The search for Consciousness means that you will cast aside all the external manifestations and go within yourself, asking questions such as Who am I? What is the "I"? And what is behind that "I"? What is the nature of this "I"? What is the substance of this "I"?

The mind that looks inside becomes introverted. It reaches out to its source: what is "I", what is my origin, where is this "I", what is the real "I". In the process of this exploration, the mind begins to absorb purer forms of Consciousness.

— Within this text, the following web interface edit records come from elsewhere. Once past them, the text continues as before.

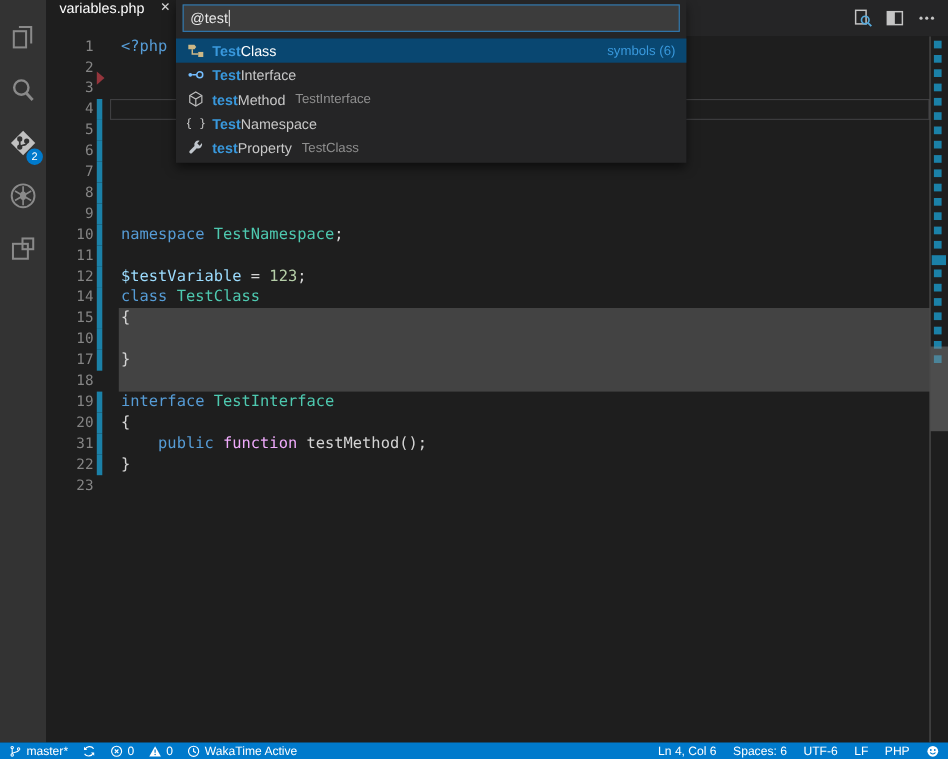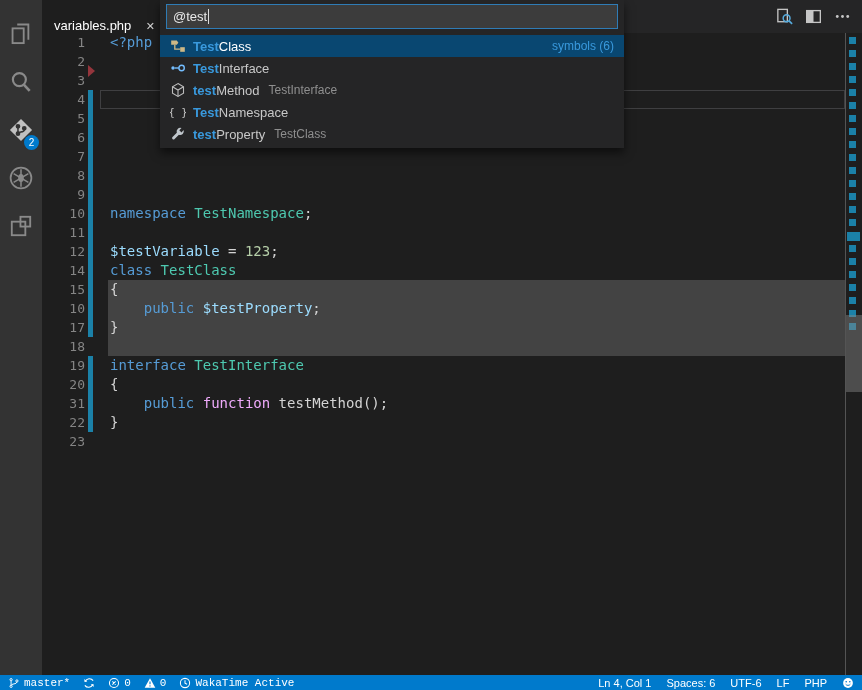"variables.php" .tab { align-items: flex-end -> flex-start }
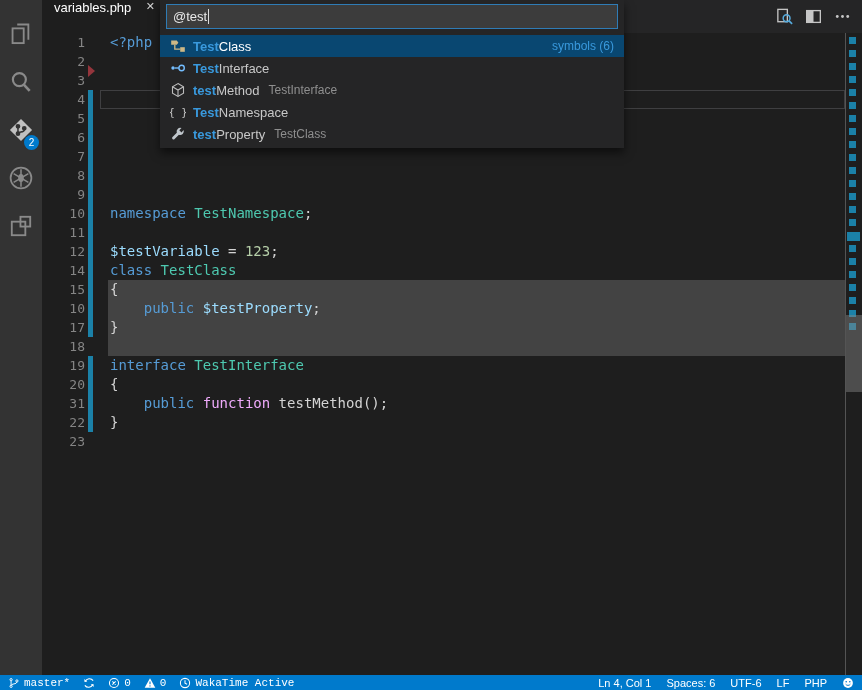"public $testProperty;" span.txt { html: <span><span> </span><span>public</span><span> </span><span>$testProperty</span><span>;</span></span> -> none }
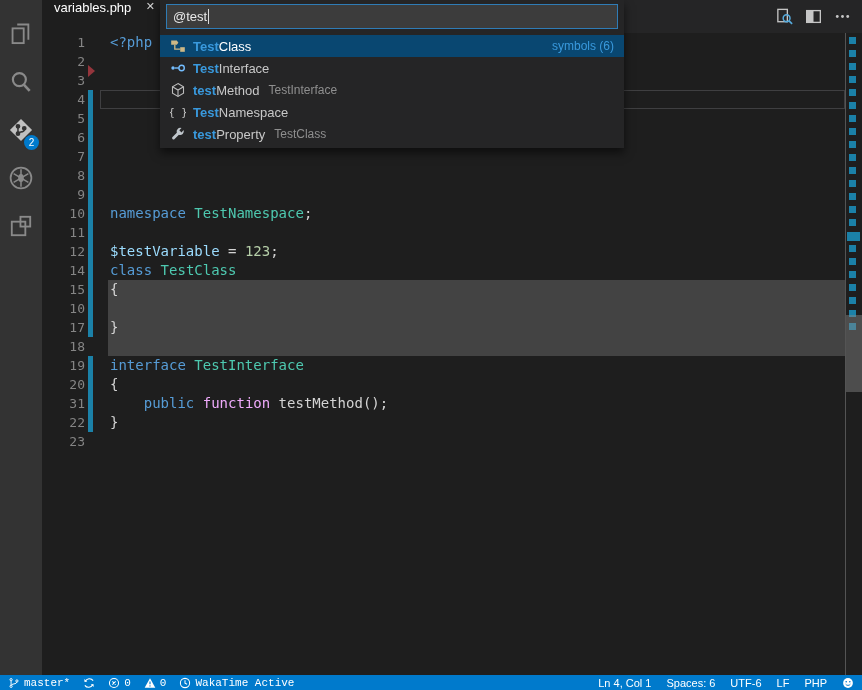"master*" .sb-group.left .sb-item { font-family: Liberation Mono, monospace -> none }
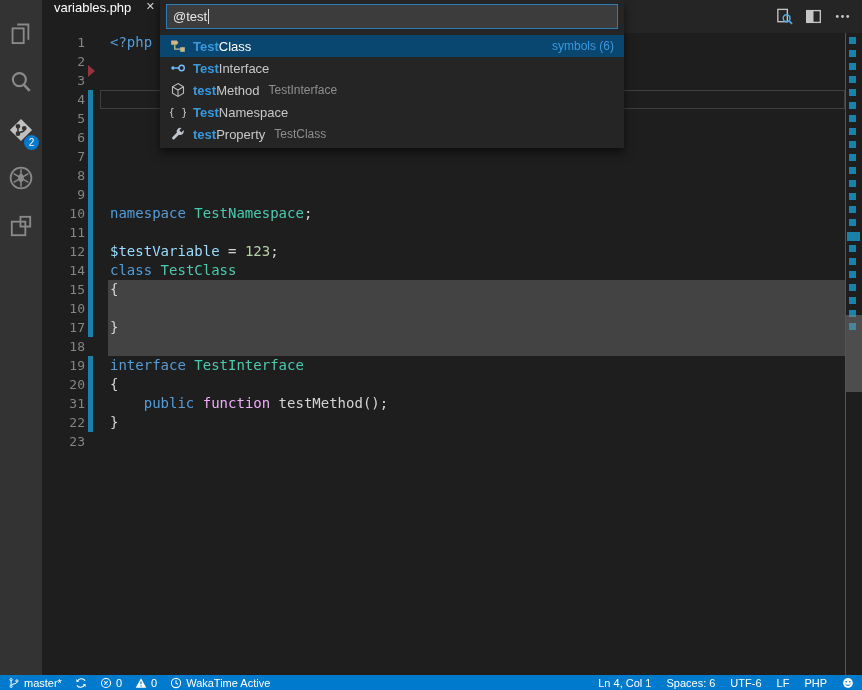"Ln 4, Col 1" span { text: 1 -> 6 }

The search for Consciousness means that you will cast aside all the external manifestations and go within yourself, asking questions such as Who am I? What is the "I"? And what is behind that "I"? What is the nature of this "I"? What is the substance of this "I"?
The Indian philosopher Prabhat Ranjan Sarkar once said:
“I am not saying that I know Higher Consciousness,
I am not saying that I do not know Higher Consciousness,
Higher Consciousness is beyond my knowledge and ignorance.”
Higher Consciousness is elusive; it is the most subtle of all the subtle forms that exist, the most fascinating, the most amazing, the newest and most divine.